Размер шрифта
-
+

Последняя стража - стр. 12

Мамин вопрос: «Варум?» Все еще висит в воздухе. Поскольку мама спросила по-немецки, немец отвечал ей тоже на своем красивом, четком языке, как-то особенно подчеркивая звук «р».

«Юденрейн» – улыбаясь, сказал немец. Мама начинает бледнеть. Мальчик глядит на ее шевелящиеся губы и угадывает это слово – «юденрейн». Он чувствует, что мама смертельно испугана. Из-за одного только слова? Наверное, оно означает что-то важное.
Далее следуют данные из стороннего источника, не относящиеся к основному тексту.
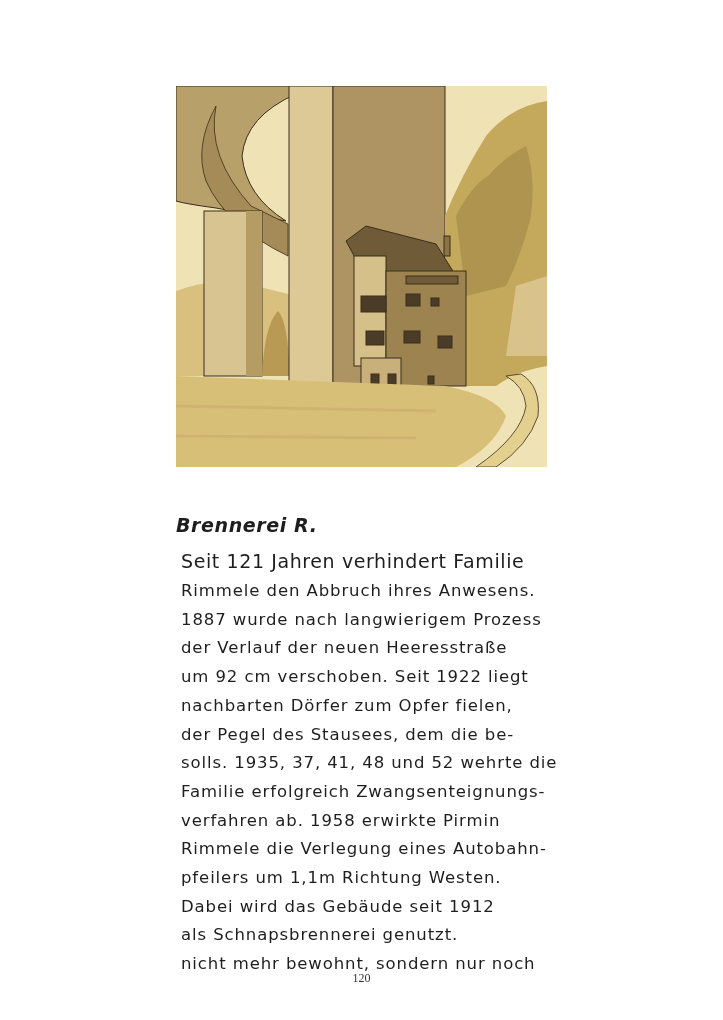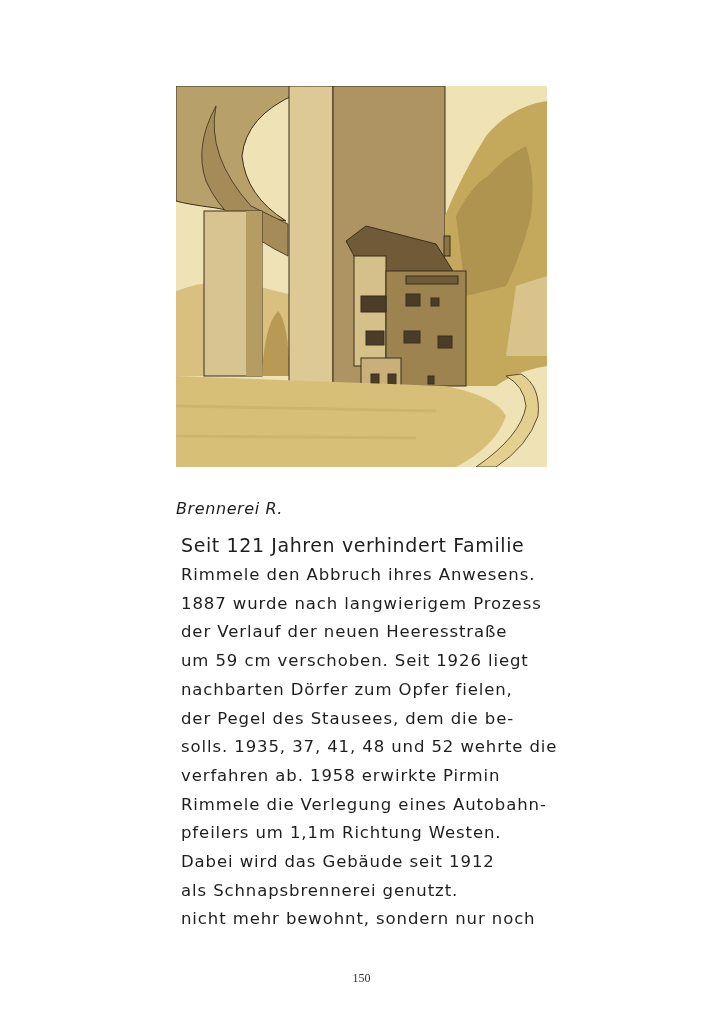--- a/index.html
+++ b/index.html
@@ -7,22 +7,22 @@
   .illustration {
     position: absolute; left: 176px; top: 86px; width: 371px; height: 381px;
     overflow: hidden; background: #e9d9a6;
   }
   .illustration svg { display: block; width: 100%; height: 100%; }
   .text-block {
     position: absolute; left: 176px; top: 496px; width: 390px;
     font-family: "DejaVu Sans", sans-serif; color: #1e1e1e;
   }
   .title {
-    font-size: 16px; font-weight: 400; letter-spacing: 0.6px;
-    margin: 0 0 11px 0; line-height: 26px; font-style: italic;
+    font-size: 19px; font-weight: 700; letter-spacing: 0.6px;
+    margin: 16px 0 11px 0; line-height: 26px; font-style: italic;
   }
   .body-line {
     font-size: 16.5px; line-height: 23.7px; letter-spacing: 0.9px;
     white-space: nowrap; margin: 5px;
   }
   .body-line.first { font-size: 19px; letter-spacing: 0.6px; line-height: 25px; }
   .page-number {
     position: absolute; top: 971px; left: 0; width: 723px; text-align: center;
     font-family: "Liberation Serif", serif; font-size: 12px; color: #333;
   }
@@ -76,25 +76,26 @@
     <path d="M300 381 Q345 350 350 320 Q348 300 330 290 L345 288 Q365 300 362 330 Q352 360 320 381 Z" fill="#e3cf8e" stroke="#3a2e1c" stroke-width="0.8"></path>
   </svg>
 </div>
 
 <div class="text-block">
   <p class="title">Brennerei R.</p>
   <p class="body-line first">Seit 121 Jahren verhindert Familie</p>
   <p class="body-line">Rimmele den Abbruch ihres Anwesens.</p>
   <p class="body-line">1887 wurde nach langwierigem Prozess</p>
   <p class="body-line">der Verlauf der neuen Heeresstraße</p>
-  <p class="body-line">um 59 cm verschoben. Seit 1926 liegt</p>
+  <p class="body-line">um 92 cm verschoben. Seit 1922 liegt</p>
   <p class="body-line">nachbarten Dörfer zum Opfer fielen,</p>
   <p class="body-line">der Pegel des Stausees, dem die be-</p>
   <p class="body-line">solls. 1935, 37, 41, 48 und 52 wehrte die</p>
+  <p class="body-line">Familie erfolgreich Zwangsenteignungs-</p>
   <p class="body-line">verfahren ab. 1958 erwirkte Pirmin</p>
   <p class="body-line">Rimmele die Verlegung eines Autobahn-</p>
   <p class="body-line">pfeilers um 1,1m Richtung Westen.</p>
   <p class="body-line">Dabei wird das Gebäude seit 1912</p>
   <p class="body-line">als Schnapsbrennerei genutzt.</p>
   <p class="body-line">nicht mehr bewohnt, sondern nur noch</p>
 </div>
 
-<div class="page-number">150</div>
+<div class="page-number">120</div>
 
 </body></html>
Да, скорее всего. Важное и… хорошее. Мальчик судит по улыбке, с которой было произнесено это слово. Улыбка предназначалась не то маме, не то Ханночке, которую немец непрерывно смешил. А человек, который так хорошо относится к маленькому ребенку и слова произносит соответствующие. Успокаивающие слова, в которых ничего плохого не может быть. И совершенно непонятно, чего так испугалась мама.

Вот о чем думает Хаймек.

Когда за немцем и сопровождавшими его солдатами захлопнулась дверь, отец как-то неожиданно и быстро выбрался из своего убежища за шкафом и заметался по квартире, что-то бормоча, а мама положила Ханночку на кровать и стала заламывать пальцы. Она не металась, как папа. Она монотонно шла вдоль стен, натыкаясь на все подряд, и мальчик слышит, как раз и другой и третий она говорит без всякого выражения одно и то же:

– Что… что… что делать, что теперь делать, что мы будем делать, что теперь будет со всеми нами, куда мы пойдем, как мы все это бросим? Ведь это же наш дом, это наш дом… наш дом…

А папа носится по квартире, мечется по комнатам, словно он сошел с ума, не произнося ни слова, хватает то одну вещь, то другую, не переставая шевелить губами и кивать. Вот папа схватил тонкое серое одеяло и стал бросать на него какие-то вещи, в то время, как мама все вышагивала вдоль стен, повторяя свои бесконечные что… что… что… и пальцы ее трещали в такт ее шагам. Хаймек нерешительно спрашивает у мамы:

– Мама! А почему мы должны куда-то идти? Ведь этот немец никого не ударил, он не стрелял, он только улыбался тебе и играл с Ханночкой. А, мама?

Мама смотрит на Хаймека, но такое впечатление, что она не видит его. И не слышит.

– Мама…

– Что… что… что… – снова начинает было мама и только тут вспоминает про мальчика.

– Хаймек, – говорит она так, как никогда не говорила. – Бедный ты мой… Ты же слышал, что сказал этот немец? Слышал?

– Он сказал «юденрейн». А что, это плохо?

Мамины пальцы вот-вот сломаются.

– Плохо? – говорит она. – Плохо? Это, Хаймек, так для всех нас плохо, что хуже некуда.

– А что это значит, мама?

– Это значит, что немцы хотят очистить от нас город.

Мальчик ничего не может понять.

– От нас?

– От евреев. «Юденрейн» это и обозначает «очищенный от евреев». Город должен стать «заубер», чистым, – говорит мама, и по лицу ее ползет какая-то кривая улыбка, раньше Хаймек никогда ее не видел.

Он обводит взглядом всю свою семью, словно ожидая, что кто-нибудь скажет ему, что все происходящее просто шутка. Но никто ничего не говорит. Мама стоит, сжимая руки. Папа судорожными движениями продолжает упаковывать вещи. И бабушка молчит. Значит то, что сказала мама – не шутка?

И мальчик начинает принимать всерьез то, что происходит. Но это означает, что они – все, вся семья, должны куда-то уйти, уехать. Тогда почему бы им не поступить иначе? Не спрятаться, к примеру, в тайнике за шкафом? Он задает этот вопрос взрослым, но вопрос падает в пустоту. Вот что значит быть маленьким, с горечью думает Хаймек. Никто не слушает твоих советов.